Hole 12 (184 yard par 3): The pin was back, and a breeze was straight into me, so I hit the 22 degree hybrid. I pured it and airmailed the green, short-siding myself again. I hit a pretty good lob wedge, and my 10 ft par putt just missed: +7.

Mindset interlude: I have to play the last 6 holes in even par to break 80. I figure I don’t have a chance. Especially since I really dislike the way the 13th hole sets up from the blue tees. The tee is off to the right of the fairway, and I feel like I need to aim right at the pond on the left of the fairway to hit it. It never fails that I’m in the right rough.

Hole 13: (par 4, 387 yards): Once again, I’m in the right rough amongst the trees, and I have to punch out. A wedge puts me on the green in three, and two putts give me another bogey: +8.

Hole 14 (475 yard par 5): This hole can play shorter. Your second shot can either go over a large pond to try and hit the green in two, or play to the right of the pond in the fairway and make it a true 3 – shot hole.
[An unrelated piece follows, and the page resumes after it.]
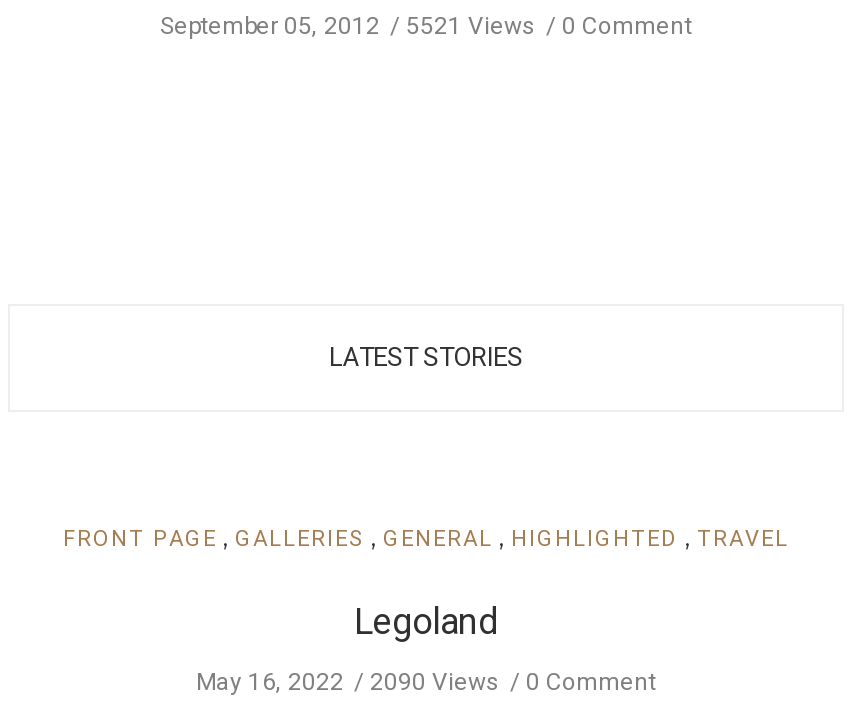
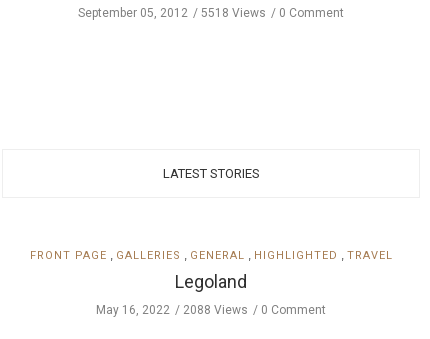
- September 05, 2012 5521 Views 0 Comment
+ September 05, 2012 5518 Views 0 Comment

- May 16, 2022 2090 Views 0 Comment
+ May 16, 2022 2088 Views 0 Comment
I split the fairway again, but didn’t hit it far enough to go for it in two. I hit the three wood to the right and left a 60 yard lob wedge to the pin. I hit the lob wedge to 5 feet and made birdie: +7

Hole 15 (404 yard par 4): I split the fairway, and put a 9 iron to 3 feet, made the putt. There’s more to the story though. The wind was behind me and left to right. So, I aimed a bit left of the pin. The wind did not move the ball at all, so it landed left of the green on a slope and bounced straight right. Still, the birdie counted: +6

Hole 16 (205 yard par 3): Pulled my 19 degree hybrid into the front left trap, hit a mediocre sand shot that caught the swale between the first and second tiers, rolling back to the front of the green. Unfortunately, the pin was in the back. Two putts later, I’m +7 again.

Mindset interlude: I hate 17. It’s a long par four, with OB left and water right. To make matters worse, the tee aims you well right of the fairway.
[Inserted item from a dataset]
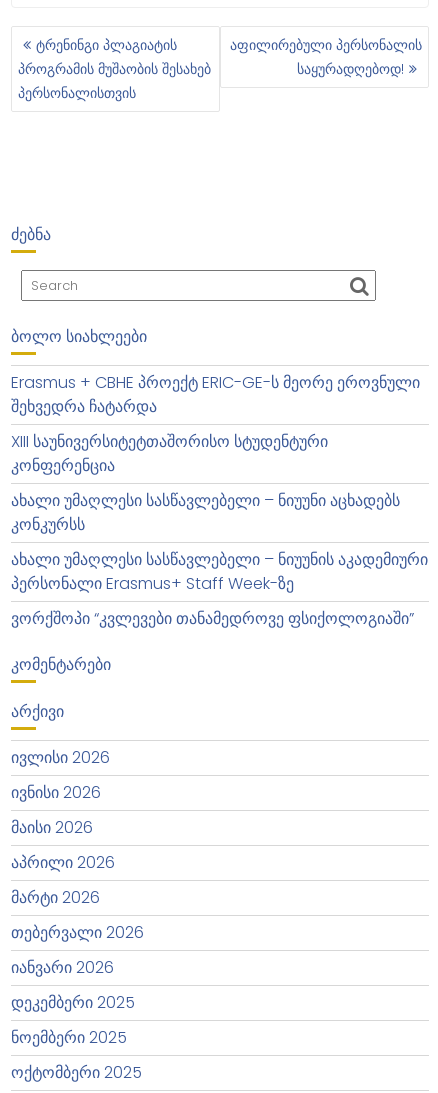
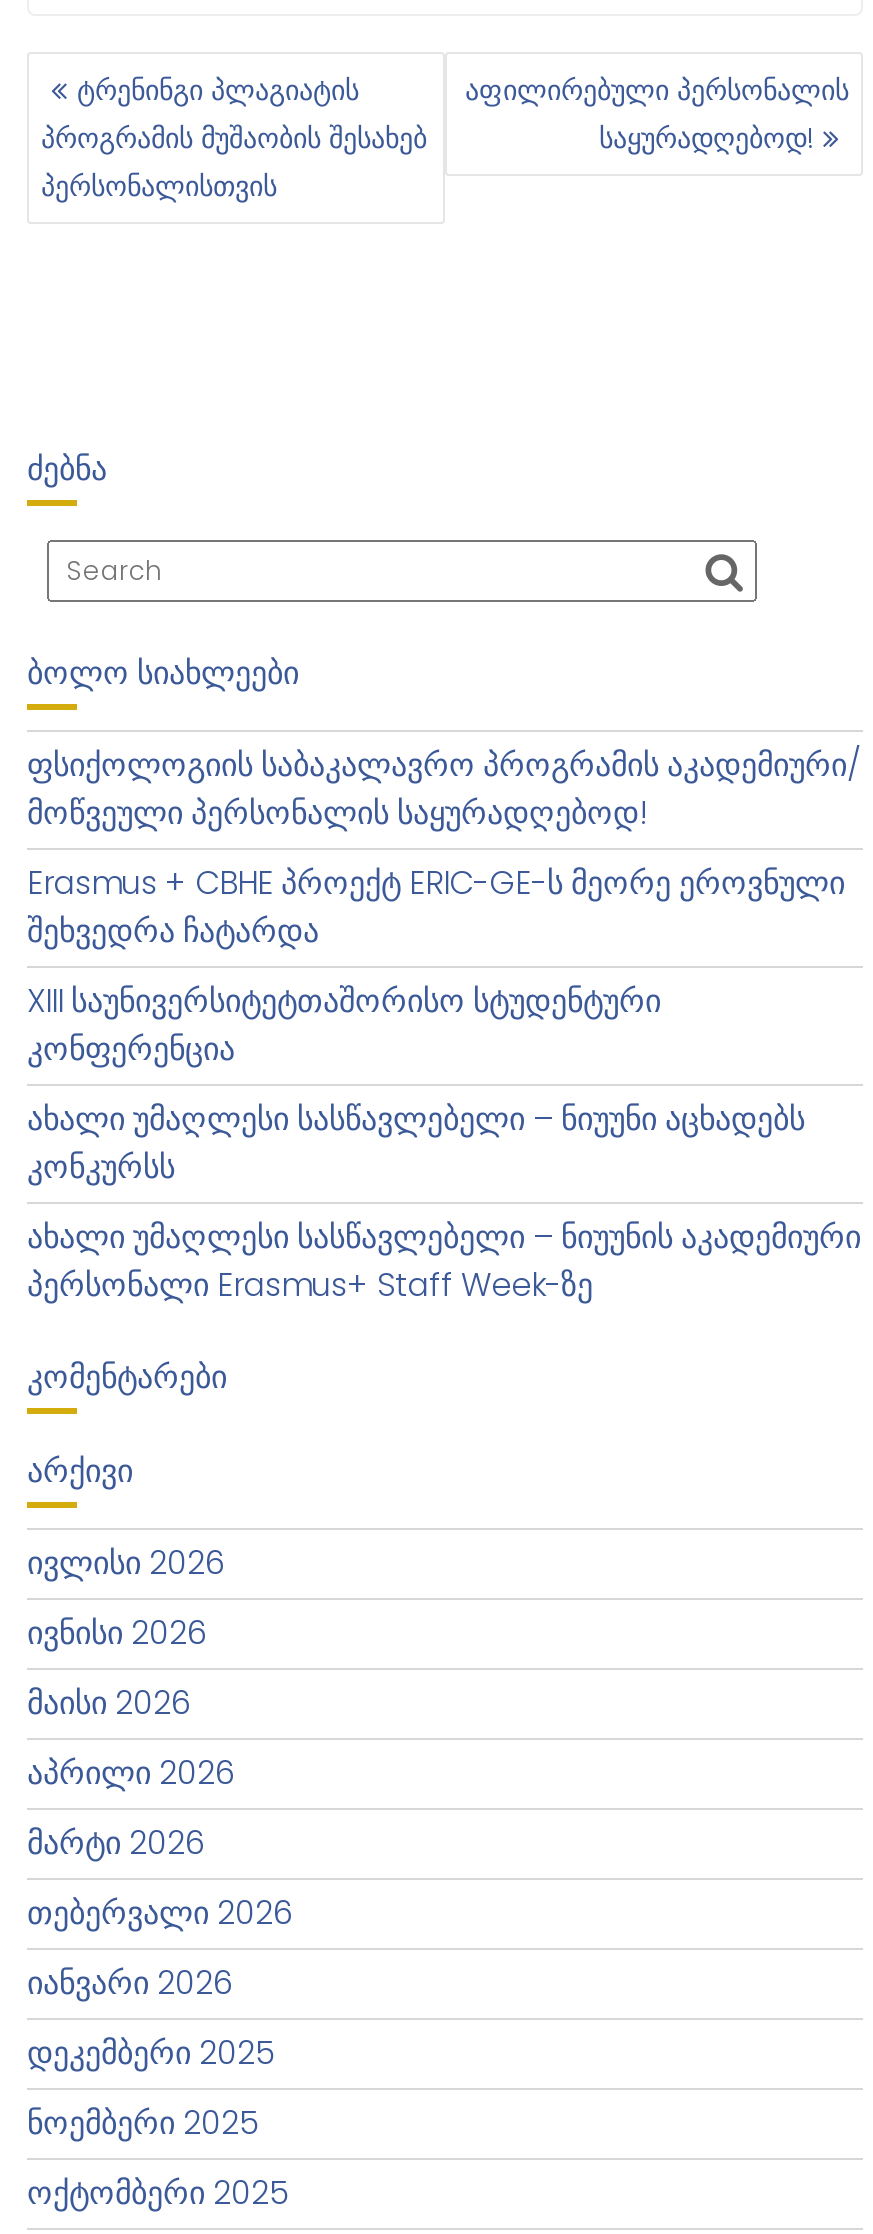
moved down: Erasmus + CBHE პროექტ ERIC-GE-ს მეორე ეროვნული | შეხვედრა ჩატარდა | XIII საუნივერსიტეტთაშორისო სტუდენტური | კონფერენცია | ახალი უმაღლესი სასწავლებელი – ნიუუნი აცხადებს | კონკურსს | ახალი უმაღლესი სასწავლებელი – ნიუუნის აკადემიური | პერსონალი Erasmus+ Staff Week-ზე

+ ფსიქოლოგიის საბაკალავრო პროგრამის აკადემიური/
+ მოწვეული პერსონალის საყურადღებოდ!

- ვორქშოპი “კვლევები თანამედროვე ფსიქოლოგიაში”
Hole 17 (425 yard par 4): I hit my usual big block into the trees by the creek. But, luck was on my side: it hit a tree solid and came right back at me. I was still 240 yards from the green, but I found it. I hit a 5 iron up the fairway, put a lob wedge on the green and made a 20 footer to save par: Still +7.
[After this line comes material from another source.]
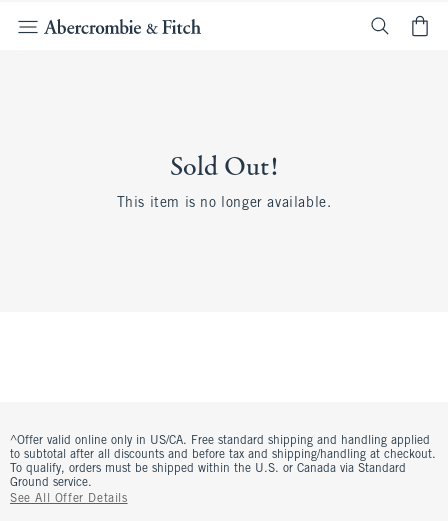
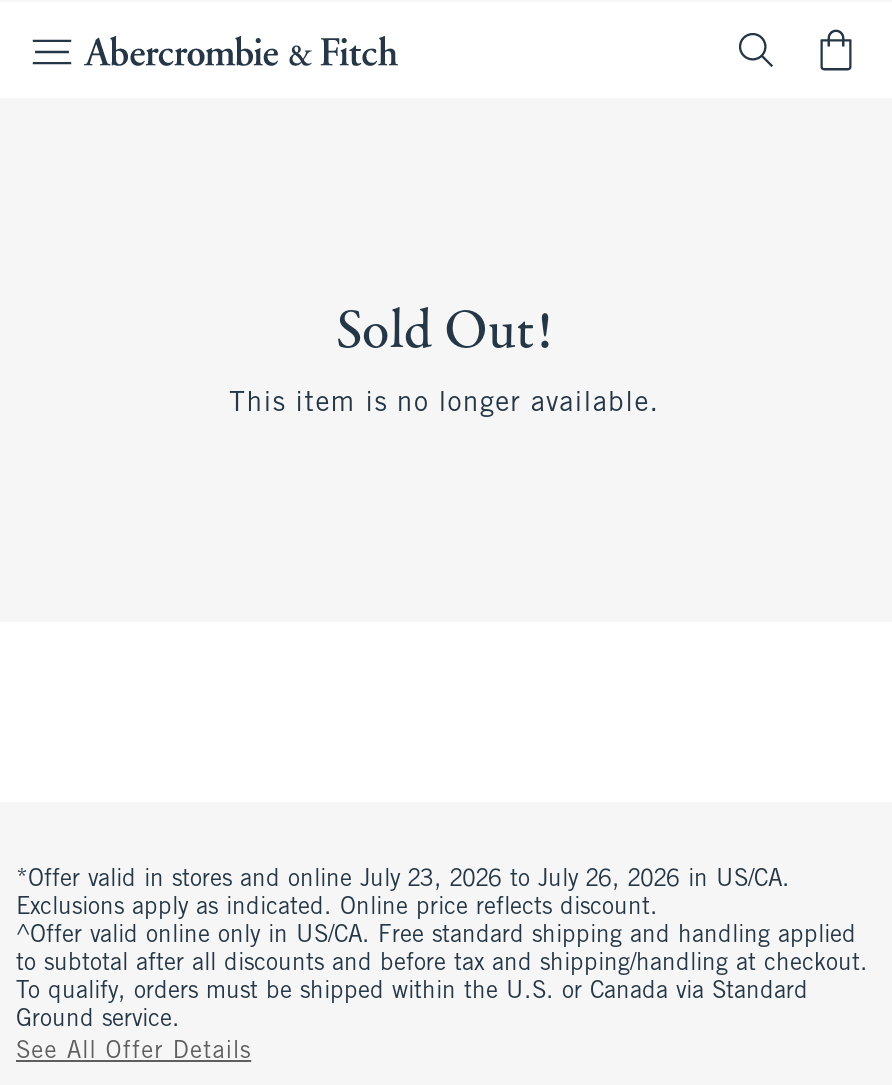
+ *Offer valid in stores and online July 23, 2026 to July 26, 2026 in US/CA.
+ Exclusions apply as indicated. Online price reflects discount.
Hole 18 (544 yard par 5): This is a great finishing hole. It finishes with a gentle curve to the right, hugging a creek that runs into a pond. I hit an OK drive, but was in the left rough. I followed that with a very nice (but not really long) 3 wood cut shot that put me back in the fairway about 160 yards from the green. I put a 6 iron to the back of the green right at the swale that separates the left and right tiers. I hit my first putt into the swale (I played about 15 feet of break) and it finished 3 inches short of the hole. I tapped in the par putt with my 10 year old son yelling “Noonan!” in my ears.

All in all, a fun round.

And, I promise to return to real tech tomorrow.